Fig. 1: D-2-HG compromises HR DNA repair via inhibition of TET1/2.

a γH2A.X foci number. U251 cells were treated with DMSO, 150 μM TMZ or 150 μM BCNU for 24 h. Group differences were tested with one-way ANOVA. **p < 0.01. All p < 0.0001; data are mean ± SEM from three independent experiments. b–e Activation of DDR. IDH1^WT, IDH1^R132H U251 or U251 cells were treated with 150 μM TMZ ± 5 μM AG-120 (b); 150 μM TMZ/150 μM BCNU, 0.5 mM D-2-HG, 1 mM αKG (+), 10 mM αKG (++) for 24 h (c–e). f, g Comet assay. f U251 were treated with 150 μM TMZ, 0.5 mM D-2-HG, 10 mM αKG for 24 h. **p < 0.01. All the indicated p < 0.0001; g U251 with TET1/TET2 knockout were treated with DMSO or 150 μM TMZ for 24 h. **p < 0.01. All the indicated p < 0.0001; group differences were tested with one-way ANOVA. Data are mean ± SEM from three independent experiments. h, i Western blotting.
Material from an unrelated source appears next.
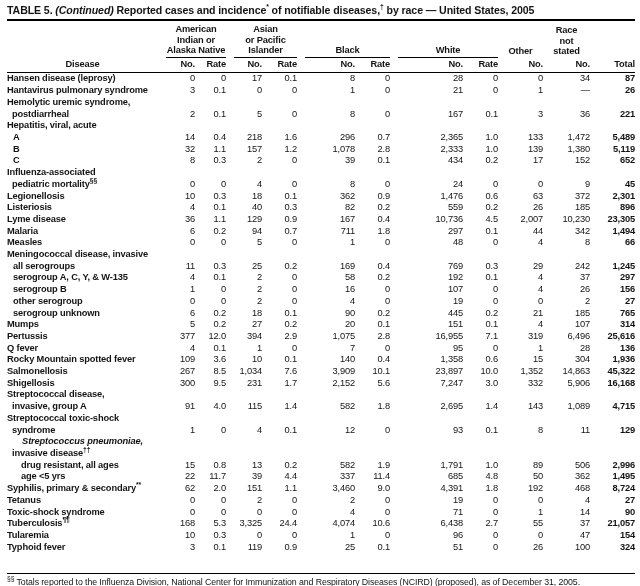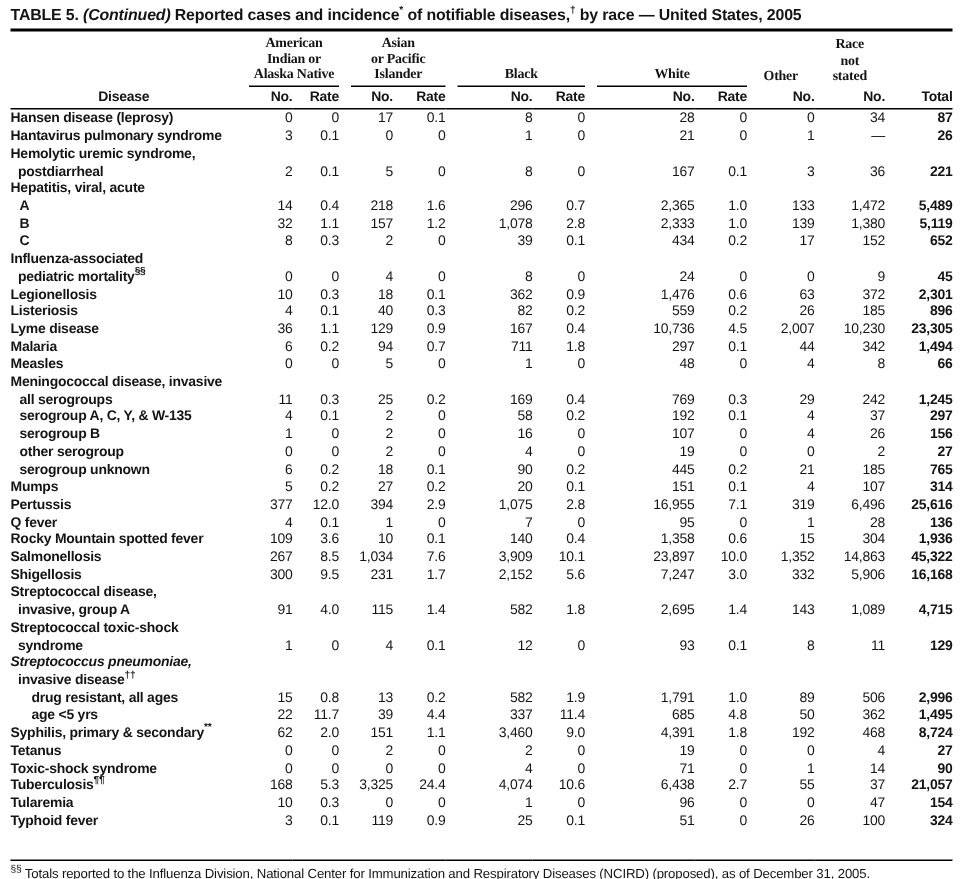"(Continued)" .it { text-align: none -> center }
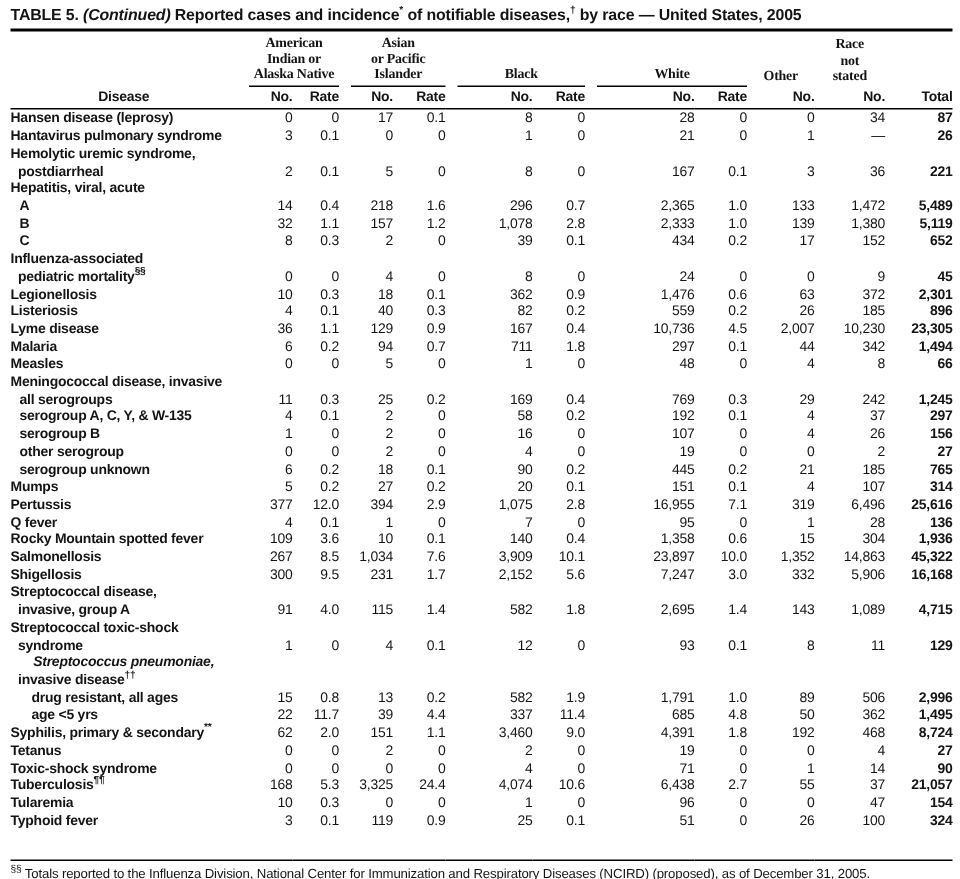"American" .glabel { font-family: Liberation Serif, serif -> none }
U251 with control sgRNA, TET1/TET2 knockout, TET1/TET2 knockout with TET1 or TET2 overexpression were treated with 150 μM TMZ for 24 h. j Flow cytometry analysis. DD-Sce-I-GR DRGFP U2OS were treated with 0.5 μM Shield1 and 0.2 mM TA, 0.5 mM D-2-HG, 10 mM αKG, TET1 or TET2 overexpression for 24 h. k Quantification for (j). *p < 0.05, **p < 0.01. D-2-HG vs D-2-HG + 1 μg TET1, p = 0.01. Other p < 0.0001. Group differences were tested with one-way ANOVA. Data are mean ± SEM from three independent experiments. l Activation of DDR. U251 IDH1^WT/IDH1^R132H with TET1 or TET2 overexpression were treated with 150 μM TMZ. m, n γH2A.X foci number. U251 with TET1/TET2 knockout, TET1/TET2 overexpression was treated with 150 μM TMZ for 24 h. *p < 0.05, **p < 0.01. TET2 KO+ vs TET2 OE, p = 0.0393. All other p < 0.0001. Group differences were tested with one-way ANOVA. Data are mean ± SEM from three independent experiments. Source Data are provided as a Source Data file.